**WHAT IS EXPECTED**:
Exactly and only the lines below from the one containing "1985-12 | fut: 30.03 -> 23.95" down to the one containing "Sum | fut Corrected: 130.01 -> 130.37" are wanted, both included; please exclude every picture.

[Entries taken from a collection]
● ● ●

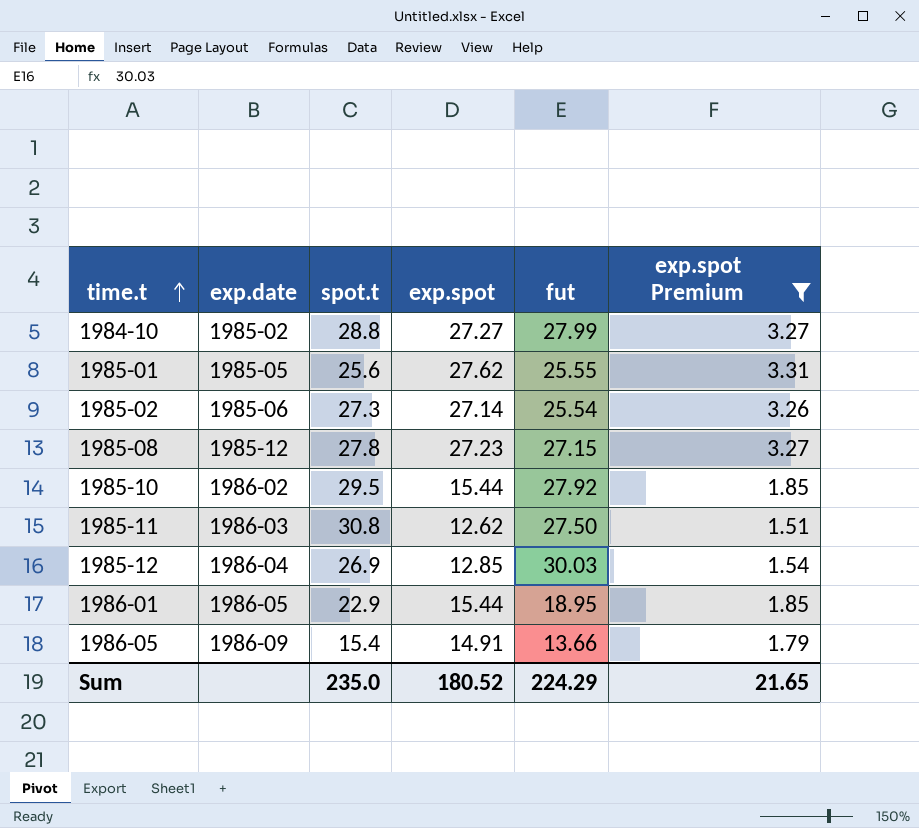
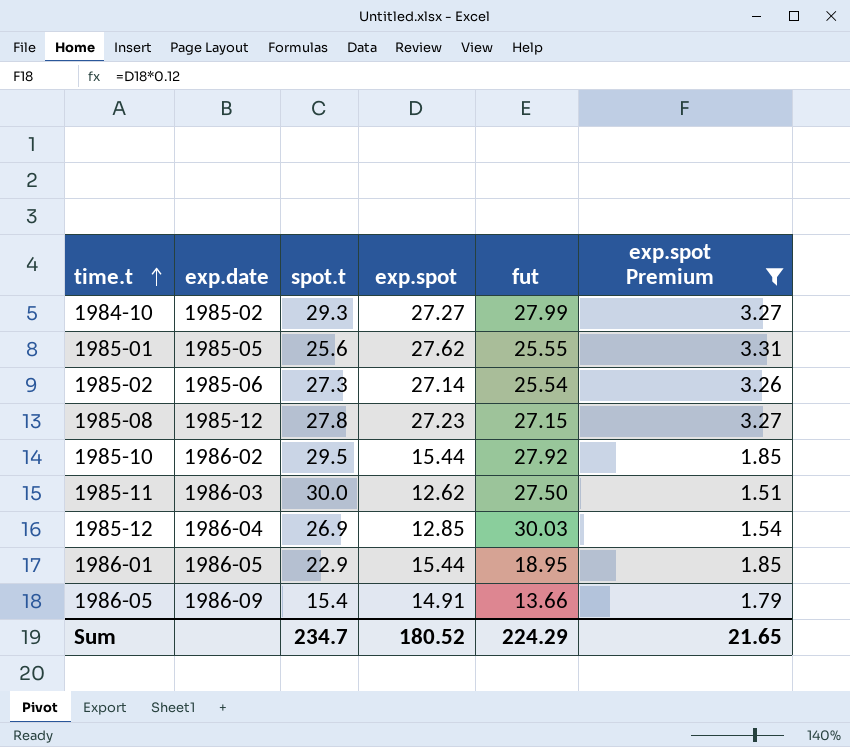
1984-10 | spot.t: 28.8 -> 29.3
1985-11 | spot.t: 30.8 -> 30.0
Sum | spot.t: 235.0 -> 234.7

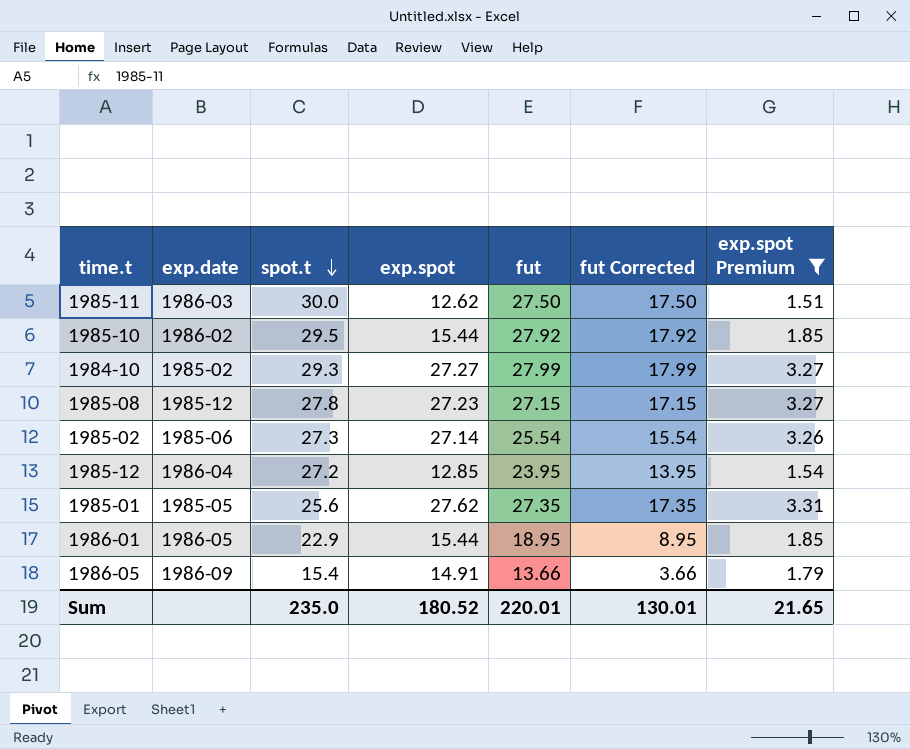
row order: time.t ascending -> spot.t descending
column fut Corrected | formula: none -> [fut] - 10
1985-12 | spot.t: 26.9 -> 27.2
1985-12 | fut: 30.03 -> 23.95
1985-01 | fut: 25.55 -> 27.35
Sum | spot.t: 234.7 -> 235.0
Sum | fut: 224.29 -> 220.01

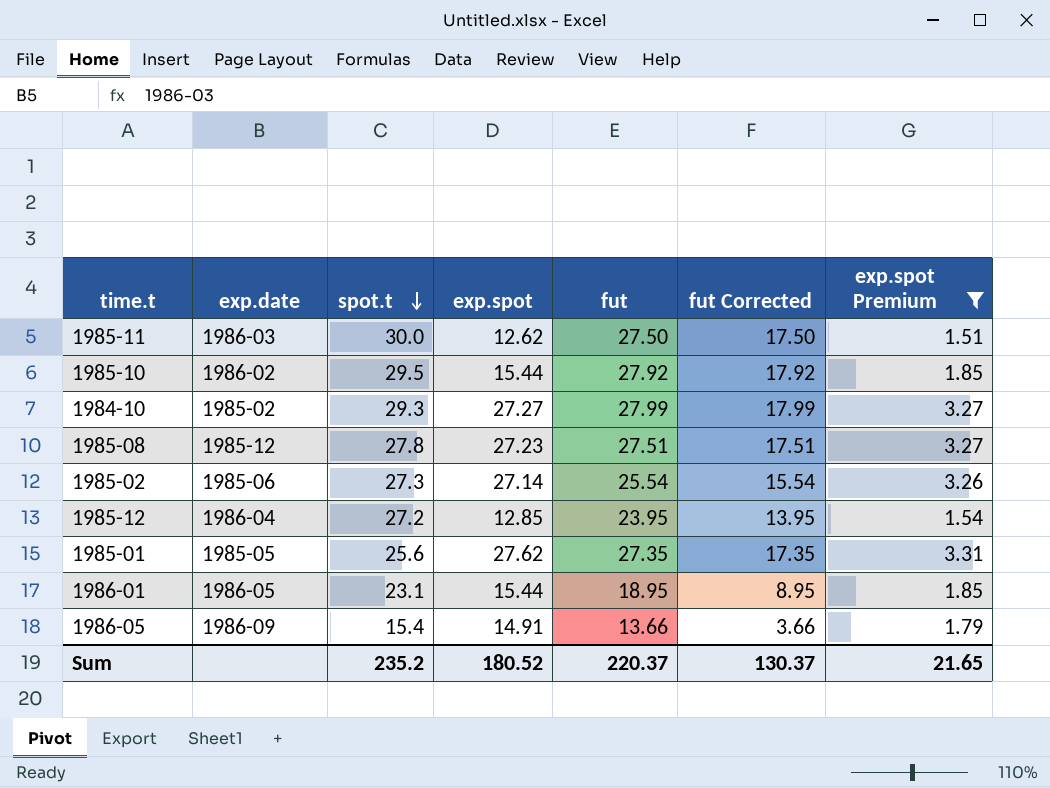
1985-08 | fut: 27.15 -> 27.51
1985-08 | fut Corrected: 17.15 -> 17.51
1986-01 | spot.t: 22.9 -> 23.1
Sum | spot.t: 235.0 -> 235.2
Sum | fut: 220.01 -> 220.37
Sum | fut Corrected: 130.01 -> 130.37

● ● ●

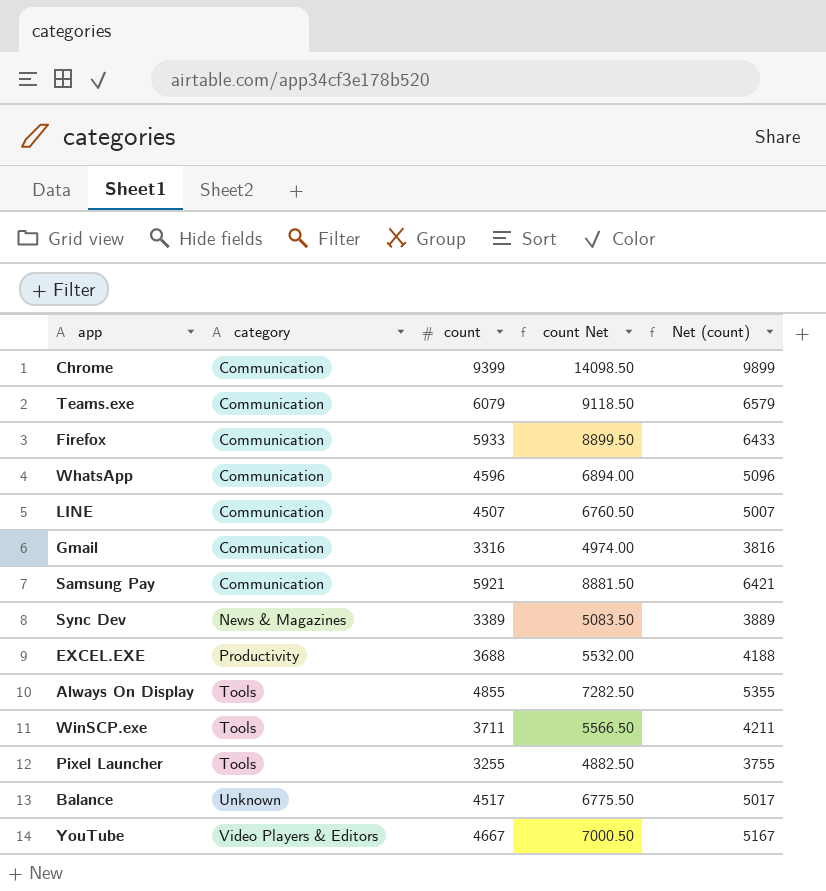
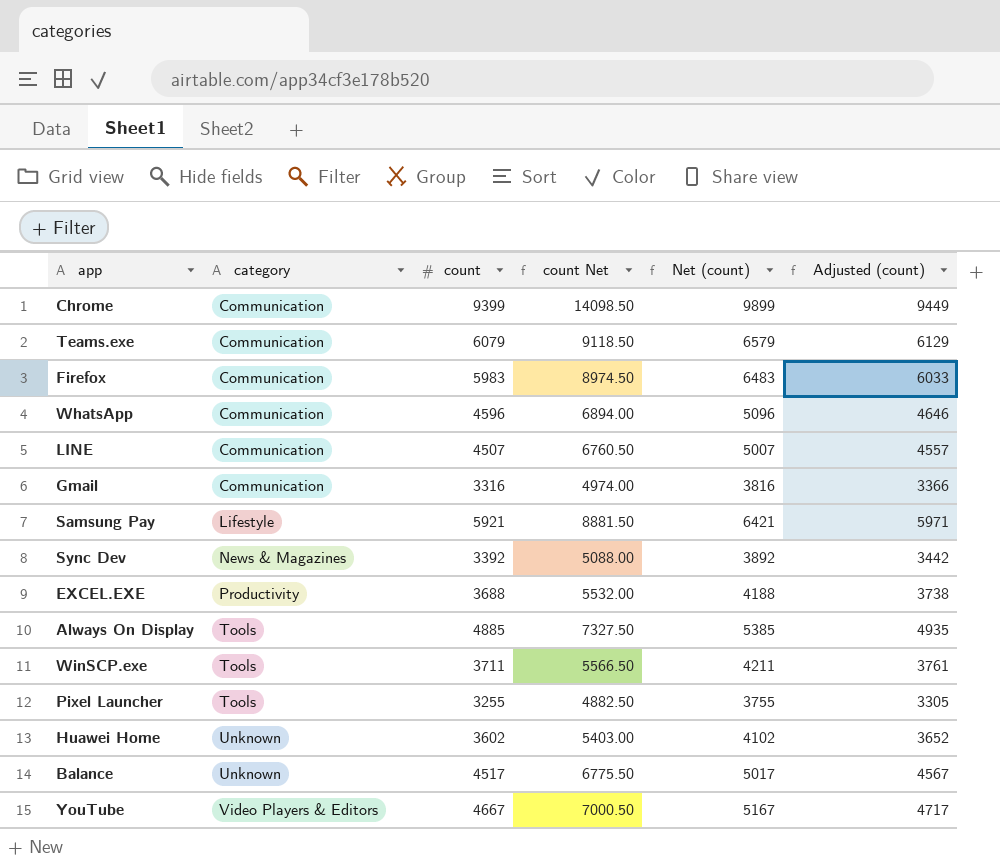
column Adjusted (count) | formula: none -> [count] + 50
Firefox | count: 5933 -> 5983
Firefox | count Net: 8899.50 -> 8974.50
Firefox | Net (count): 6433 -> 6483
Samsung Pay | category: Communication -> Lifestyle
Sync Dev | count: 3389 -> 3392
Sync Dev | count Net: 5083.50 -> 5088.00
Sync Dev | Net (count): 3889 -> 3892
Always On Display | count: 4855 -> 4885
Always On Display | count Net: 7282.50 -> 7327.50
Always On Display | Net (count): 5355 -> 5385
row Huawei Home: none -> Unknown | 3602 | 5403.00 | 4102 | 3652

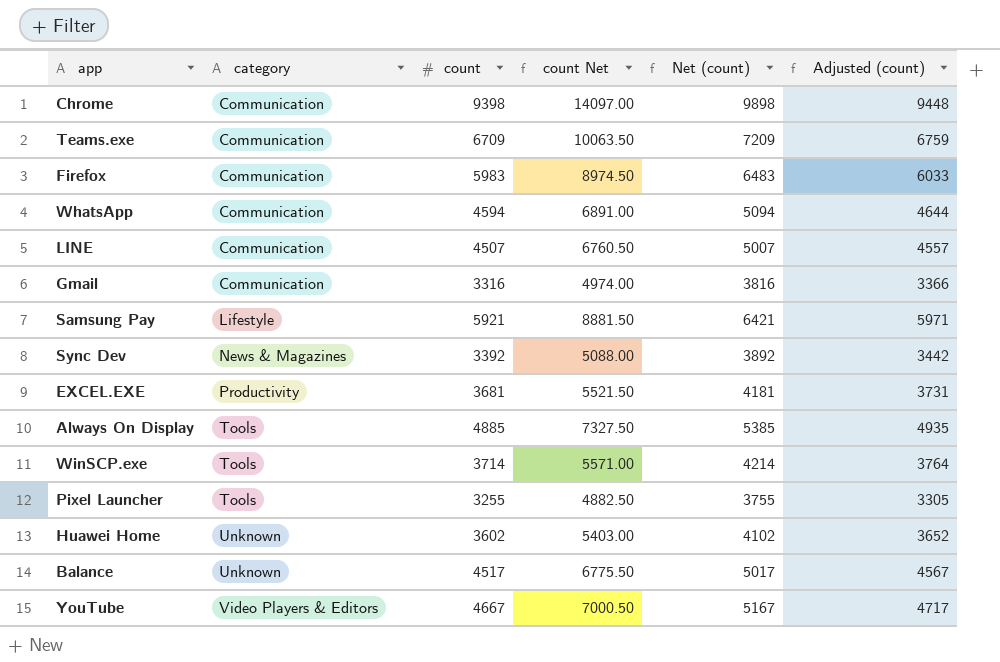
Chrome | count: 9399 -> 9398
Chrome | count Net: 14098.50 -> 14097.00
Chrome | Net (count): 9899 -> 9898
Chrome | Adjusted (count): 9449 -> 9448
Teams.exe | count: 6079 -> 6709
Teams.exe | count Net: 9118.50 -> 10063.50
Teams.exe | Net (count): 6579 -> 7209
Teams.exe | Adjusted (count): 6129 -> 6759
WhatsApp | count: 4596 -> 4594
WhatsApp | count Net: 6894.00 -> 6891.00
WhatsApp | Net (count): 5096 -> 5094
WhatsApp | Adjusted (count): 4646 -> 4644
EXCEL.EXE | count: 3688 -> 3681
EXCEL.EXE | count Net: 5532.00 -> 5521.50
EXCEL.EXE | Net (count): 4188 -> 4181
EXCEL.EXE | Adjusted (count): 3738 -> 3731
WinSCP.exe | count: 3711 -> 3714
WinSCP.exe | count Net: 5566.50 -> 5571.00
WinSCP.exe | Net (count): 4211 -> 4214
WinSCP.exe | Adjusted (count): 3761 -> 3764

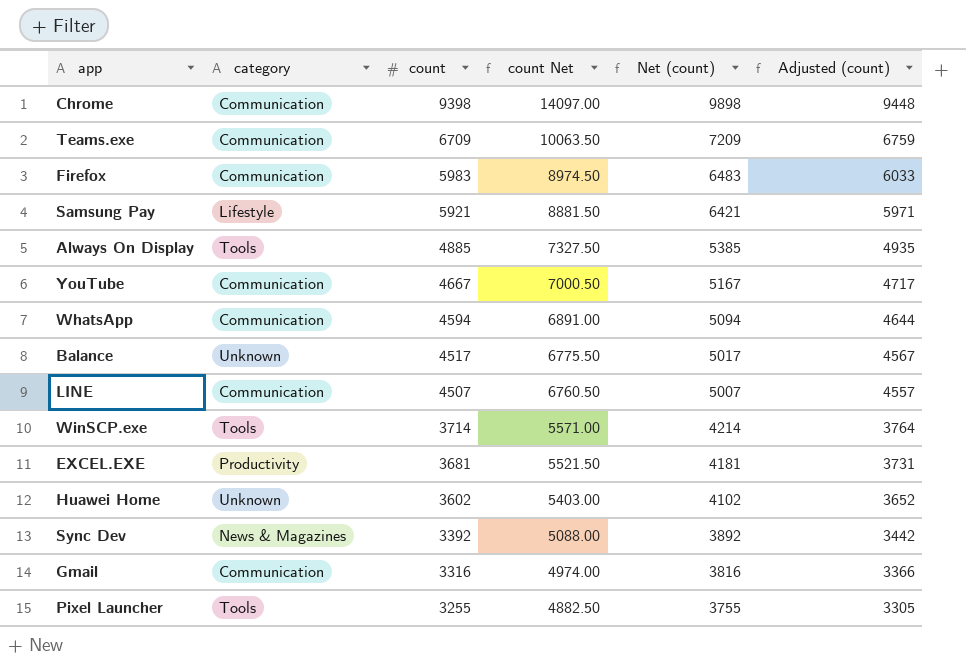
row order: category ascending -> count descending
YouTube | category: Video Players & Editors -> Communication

● ● ●

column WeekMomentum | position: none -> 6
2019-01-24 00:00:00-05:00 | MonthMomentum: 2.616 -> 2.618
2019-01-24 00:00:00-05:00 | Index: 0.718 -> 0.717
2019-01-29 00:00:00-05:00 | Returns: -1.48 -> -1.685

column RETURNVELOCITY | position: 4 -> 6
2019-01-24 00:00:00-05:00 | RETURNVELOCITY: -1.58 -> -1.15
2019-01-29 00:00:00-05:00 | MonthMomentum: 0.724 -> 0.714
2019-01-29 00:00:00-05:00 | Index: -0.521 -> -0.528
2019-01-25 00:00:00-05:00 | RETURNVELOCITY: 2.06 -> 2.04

● ● ●

**EXERCISE ANSWER**:
1985-12 | fut: 30.03 -> 23.95
1985-01 | fut: 25.55 -> 27.35
Sum | spot.t: 234.7 -> 235.0
Sum | fut: 224.29 -> 220.01

1985-08 | fut: 27.15 -> 27.51
1985-08 | fut Corrected: 17.15 -> 17.51
1986-01 | spot.t: 22.9 -> 23.1
Sum | spot.t: 235.0 -> 235.2
Sum | fut: 220.01 -> 220.37
Sum | fut Corrected: 130.01 -> 130.37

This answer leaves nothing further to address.